PhD Defense

Patrick Gardy

I will defend my thesis on Monday, June 12 2017. The defense will start at 14:00 in the "Pavillon des jardins" conference room.




With the proliferation of computerised devices, software verification is more prevalent than ever. Since the 80's, multiple costly software failures have forced both private and public actors to invest in software verification. Among the main procedures we find the model-checking, developed by Clarke and Emerson in the 80's. It consists in abstract- ing both the system into a formal model and the property of expected behaviour in some logical formalism, then checking if the property's abstraction holds on the system's abstraction.
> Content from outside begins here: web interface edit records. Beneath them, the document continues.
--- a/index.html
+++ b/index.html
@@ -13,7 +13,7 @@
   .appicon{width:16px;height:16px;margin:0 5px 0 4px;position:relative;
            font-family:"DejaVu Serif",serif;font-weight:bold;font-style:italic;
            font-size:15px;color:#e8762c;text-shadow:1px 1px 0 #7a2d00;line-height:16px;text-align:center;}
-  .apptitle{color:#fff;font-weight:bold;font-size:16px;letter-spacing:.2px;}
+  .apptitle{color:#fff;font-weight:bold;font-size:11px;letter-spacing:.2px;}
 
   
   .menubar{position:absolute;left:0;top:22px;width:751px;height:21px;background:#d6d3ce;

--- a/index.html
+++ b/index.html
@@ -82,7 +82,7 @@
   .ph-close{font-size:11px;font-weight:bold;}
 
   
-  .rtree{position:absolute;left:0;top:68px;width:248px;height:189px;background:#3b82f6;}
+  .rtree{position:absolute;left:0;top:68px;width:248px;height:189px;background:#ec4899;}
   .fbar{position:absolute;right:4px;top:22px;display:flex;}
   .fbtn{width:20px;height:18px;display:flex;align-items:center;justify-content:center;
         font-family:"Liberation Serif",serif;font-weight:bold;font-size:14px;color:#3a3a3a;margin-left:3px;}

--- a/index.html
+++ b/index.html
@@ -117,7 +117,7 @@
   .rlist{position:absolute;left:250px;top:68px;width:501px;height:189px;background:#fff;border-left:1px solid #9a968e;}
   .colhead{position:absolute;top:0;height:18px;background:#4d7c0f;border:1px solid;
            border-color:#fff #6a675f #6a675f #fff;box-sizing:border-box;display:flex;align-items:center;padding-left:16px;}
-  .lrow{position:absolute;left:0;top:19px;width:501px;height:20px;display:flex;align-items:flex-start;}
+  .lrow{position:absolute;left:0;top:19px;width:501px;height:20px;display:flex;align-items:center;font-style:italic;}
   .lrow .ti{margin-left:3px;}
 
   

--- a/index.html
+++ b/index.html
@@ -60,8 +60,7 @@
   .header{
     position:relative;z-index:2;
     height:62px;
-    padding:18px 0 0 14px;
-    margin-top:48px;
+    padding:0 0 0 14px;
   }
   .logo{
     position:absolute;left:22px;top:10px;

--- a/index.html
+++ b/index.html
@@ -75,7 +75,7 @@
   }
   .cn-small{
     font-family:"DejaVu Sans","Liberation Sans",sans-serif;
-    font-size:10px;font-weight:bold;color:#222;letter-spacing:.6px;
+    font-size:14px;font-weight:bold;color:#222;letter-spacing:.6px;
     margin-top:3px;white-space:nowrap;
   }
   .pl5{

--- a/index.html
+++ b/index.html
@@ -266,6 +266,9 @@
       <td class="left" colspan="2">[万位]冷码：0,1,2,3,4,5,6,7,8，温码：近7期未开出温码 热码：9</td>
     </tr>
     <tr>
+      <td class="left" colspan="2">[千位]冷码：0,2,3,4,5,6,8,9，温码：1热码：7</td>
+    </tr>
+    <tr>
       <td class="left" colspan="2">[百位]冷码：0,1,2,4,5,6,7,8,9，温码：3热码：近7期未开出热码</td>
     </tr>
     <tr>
The difficulty lies in finding appropriate models and efficient algorithms. In this thesis, we focus on one particular logical formalism: the Strategy Logic SL, used to express multi-objectives properties of multi-agents systems. Strategy Logic is a powerful and expressive formalism that treats strategies (i.e. potential behaviours of the agents) like first-order objects. It can be seen as an analogue to first-order logic for multi-agents systems. Many semantic choices were made in its definition without much discussion. Our main contributions are relative to the possibilities left behind by the original definition. We first introduce SL and present some complexity results (including some of our owns). We then outline some other semantic choices within SL's definition and study their influence. Third, we study the logic's behaviour under quantitative multi-agents systems (games with energy and counter constraints). Finally, we adress the problem of dependencies within SL[BG], a fragment of SL.